Japanese scholar and educator

Masahiro Yasuoka (安岡正篤, Yasuoka Masahiro) was a Japanese scholar of yangmingism who, through his philosophy, reportedly exerted considerable influence on many Japanese politicians, including postwar prime ministers of Japan. He has been considered a backroom power broker or eminence grise.

==Early life==
He was born in Osaka city on February 13, 1898. When he was a child his parents taught him to read the Chinese classics, the Four Books (The Great Learning, Doctrine of the Mean, The Analects of Confucius, and Mencius).

He studied at Tokyo Imperial University and his graduation paper A study of Wang Yangming caught the attention of many intellectuals and politicians of the era. After graduating in 1922, he worked for six months at the Ministry of Education.

He established an institute of Asian studies and insisted on the traditional nationalism of Japan when Taishō democracy was in vogue (1912–1926). While working as an instructor at the Department of Asian Thought, Takushoku University, he wrote books such as Studies on the Japanese Spirit and Studies on Emperors and Government Officials, attracting the attention of some noblemen and military officers. In 1927, he established a private school, Kinkei Gakuen, in the house of Sakai Tadamasa who was a member of the House of Peers (Japan). In 1931, with the help of zaibatsu, Japanese conglomerates, he established a private school in Saitama Prefecture, Nihon Nōshi Gakkō, (or, Japan Farmers' School) to teach Asian thought and his philosophy. In 1932, he founded a right-wing group called Kokuikai. Fumimaro Konoe, Kōki Hirota and other influential figures joined, but the group came to be perceived as an eminence grise, leading to its end after two years.

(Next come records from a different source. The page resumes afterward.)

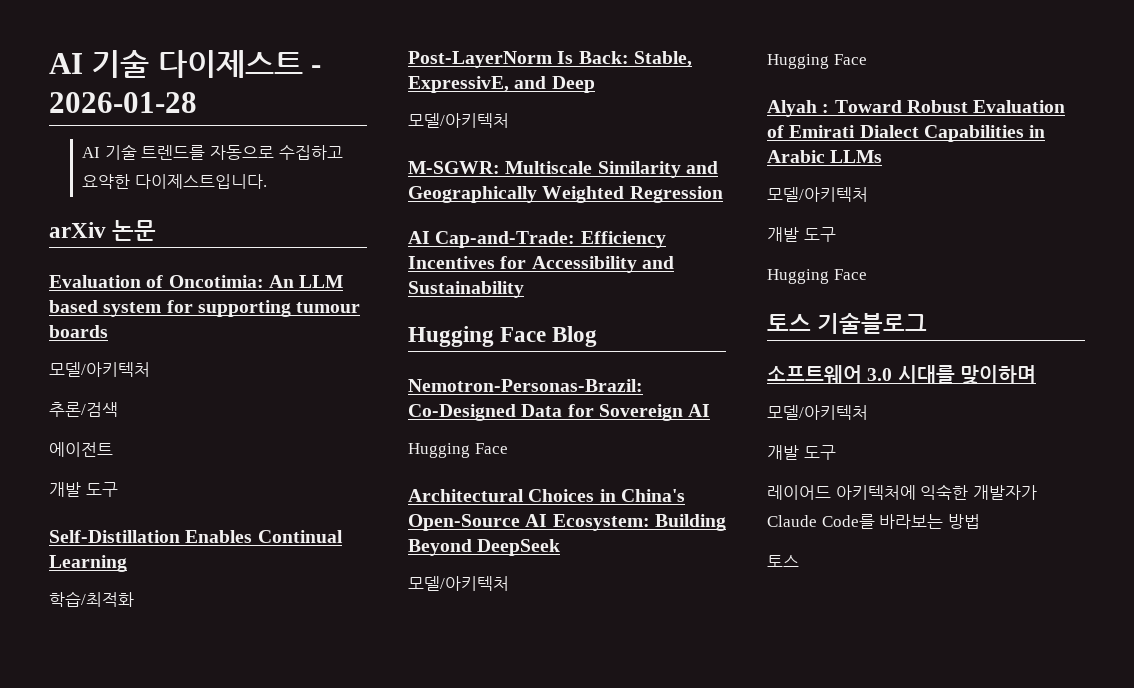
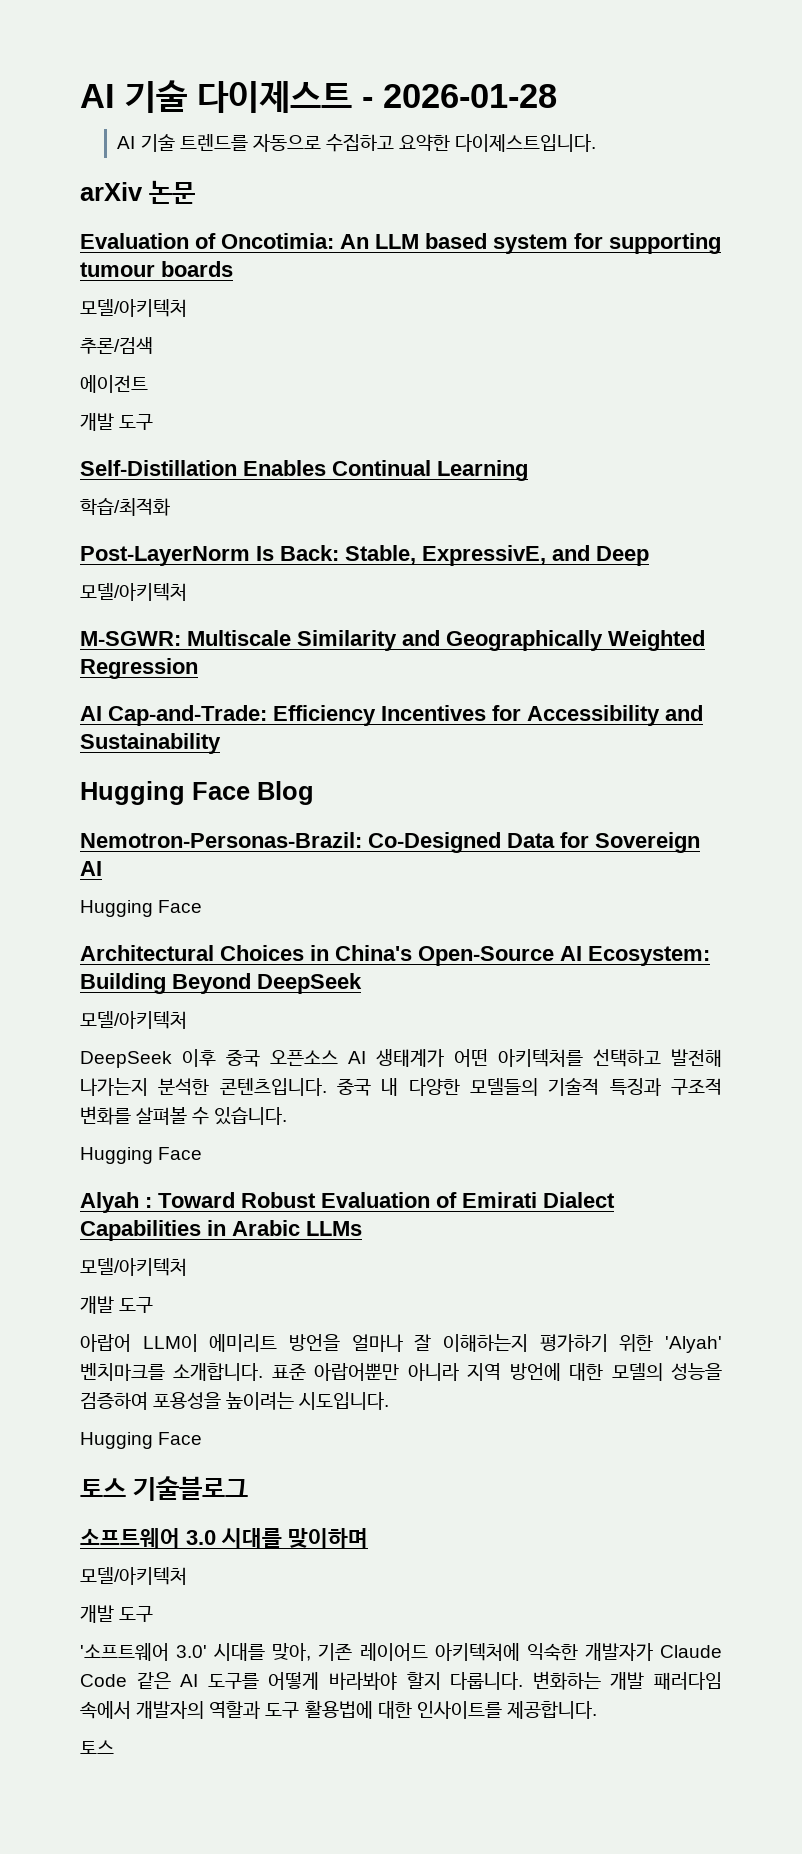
+ DeepSeek 이후 중국 오픈소스 AI 생태계가 어떤 아키텍처를 선택하고 발전해 나가는지 분석한 콘텐츠입니다. 중국 내 다양한 모델들의 기술적 특징과 구조적 변화를 살펴볼 수 있습니다.
+ 아랍어 LLM이 에미리트 방언을 얼마나 잘 이해하는지 평가하기 위한 'Alyah' 벤치마크를 소개합니다. 표준 아랍어뿐만 아니라 지역 방언에 대한 모델의 성능을 검증하여 포용성을 높이려는 시도입니다.
- 레이어드 아키텍처에 익숙한 개발자가 Claude Code를 바라보는 방법
+ '소프트웨어 3.0' 시대를 맞아, 기존 레이어드 아키텍처에 익숙한 개발자가 Claude Code 같은 AI 도구를 어떻게 바라봐야 할지 다룹니다. 변화하는 개발 패러다임 속에서 개발자의 역할과 도구 활용법에 대한 인사이트를 제공합니다.

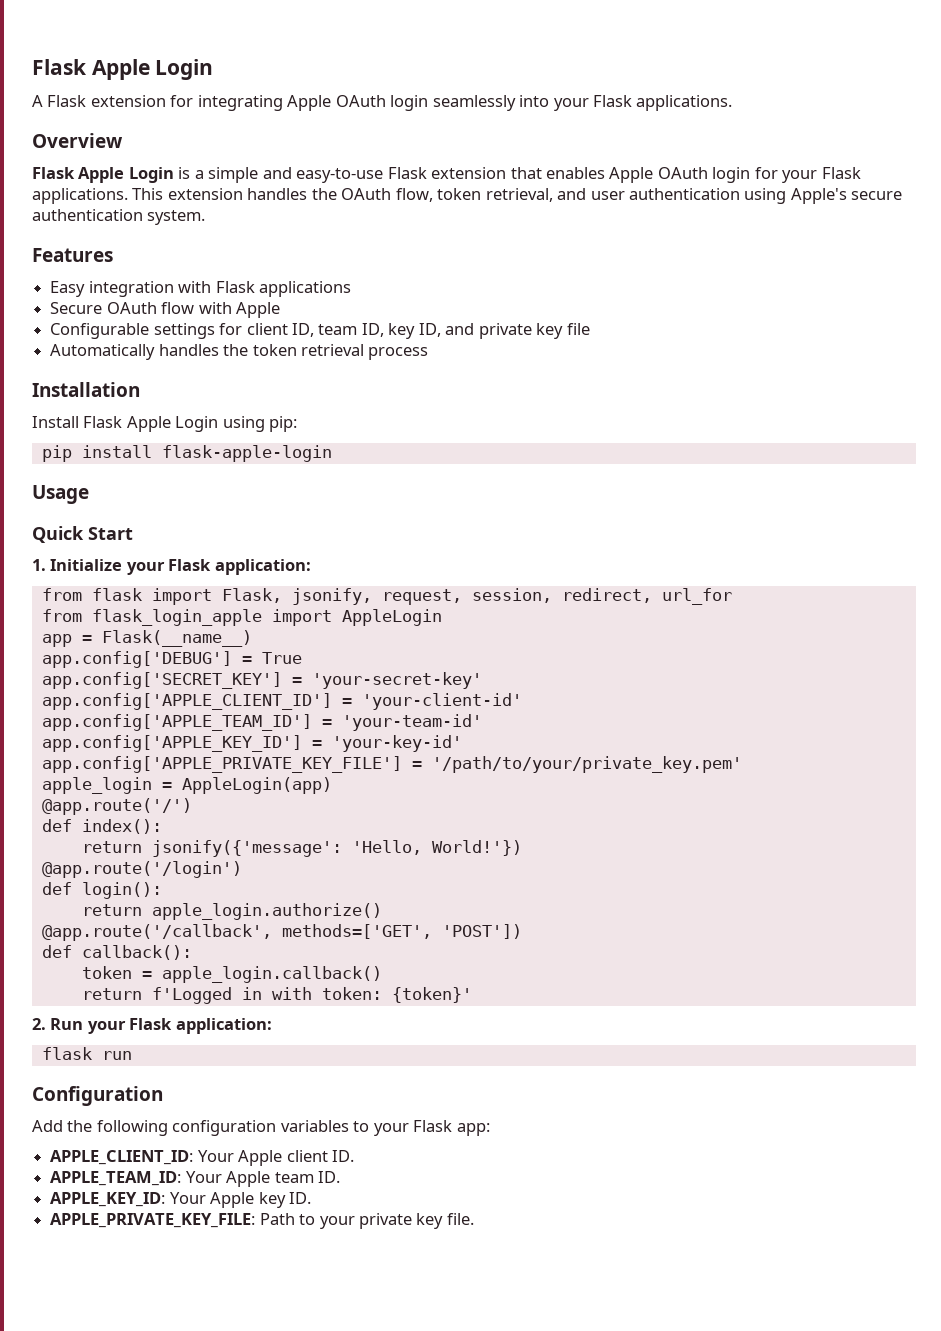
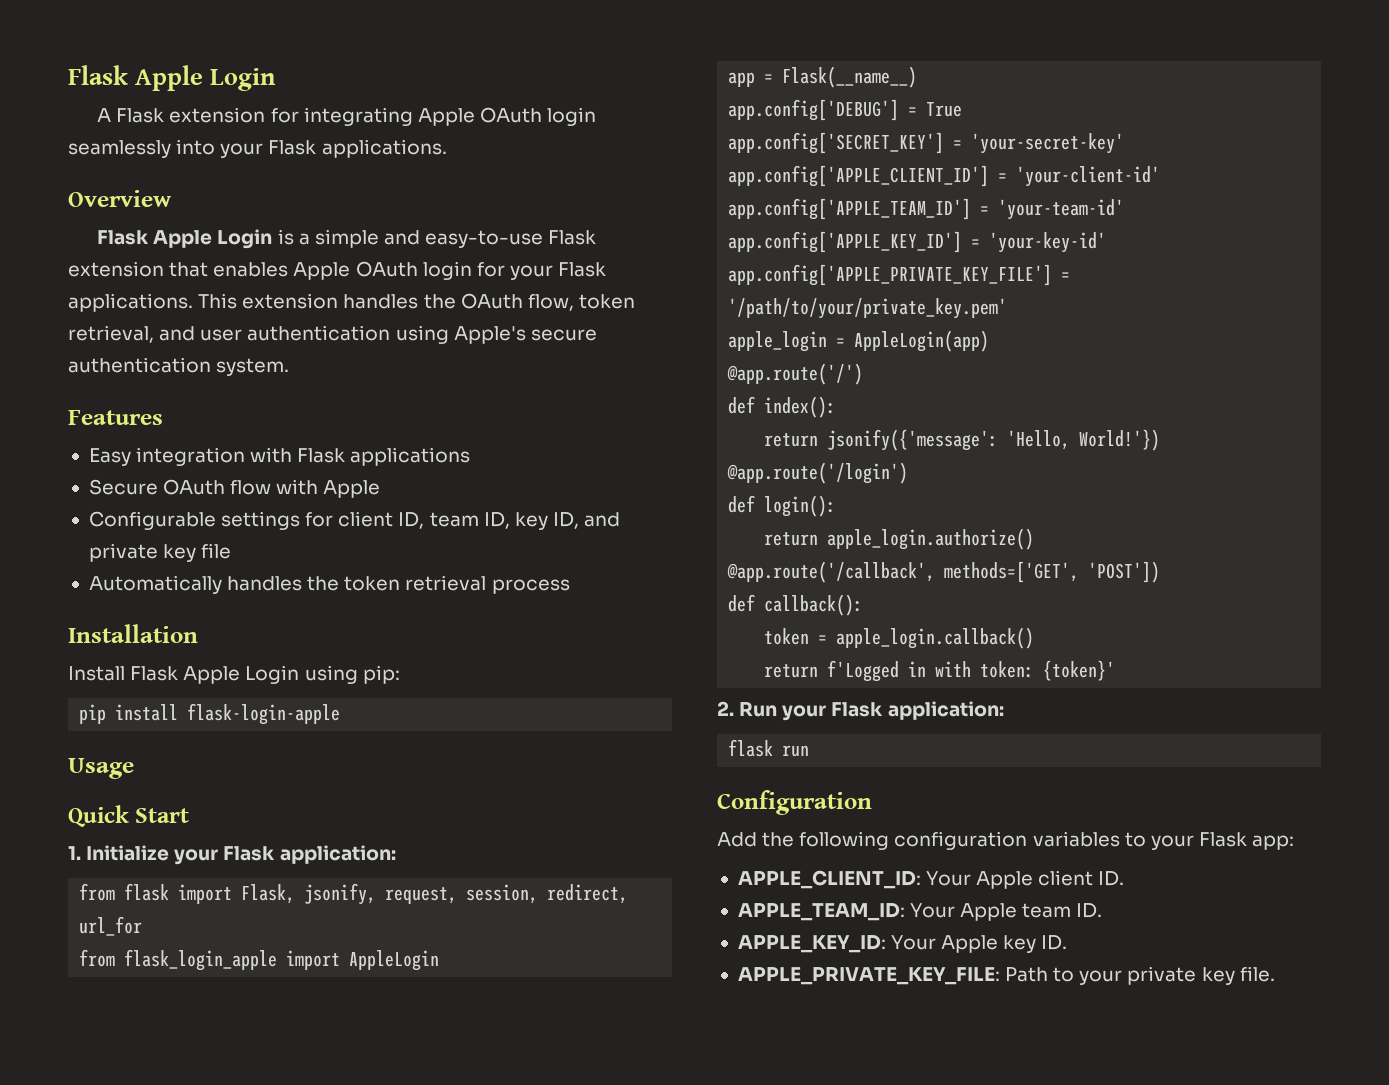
- pip install flask-apple-login
+ pip install flask-login-apple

He was a brilliant student; however, he skipped classes when he was at Tokyo Imperial University in favor of reading books at the library. In the second edition of his study on Wang Yangming in 1960, he wrote of reading many important Western works, but also of returning to Chinese and Japanese works. He said, "I felt that my backbone was strengthened when I read through Records of the Grand Historian and Zizhi Tongjian."

==Influence==
Yasuoka's philosophy influenced many people. Mitsugi Nishida and Ikki Kita who were associated with the February 26 Incident were reputedly influenced by him, although exactly how is not known. Among others influenced by him, some through his books and others personally, were Isoroku Yamamoto, Masaharu Homma, Yukio Mishima, Yashiro Rokuro, Chiang Kai-shek, sumo grand champion Futabayama, and Eiji Yoshikawa. In 1944, he became an adviser to the Ministry of Greater East Asia.

==After the war==
The GHQ ordered the dissolution of his previous groups and schools, and Yasuoka himself was purged on the ground of his involvement in the Ministry of Greater East Asia. In 1949 he organized the Shiyukai (Friends of Teacher); this group has continued to this day (2012) and includes a Hokkaido Shiyukai, Kansai Shiyukyokai and Himeji Shiyukai. After the war, he was asked to write the policy speeches of many prime ministers. He also became a spiritual guide and teacher to many prime ministers, including Shigeru Yoshida (who called Yasuoka old teacher in spite of Yoshida's being 20 years senior), Hayato Ikeda, Eisaku Satō, Takeo Fukuda and Masayoshi Ohira. He was reluctant, however, to speak of this.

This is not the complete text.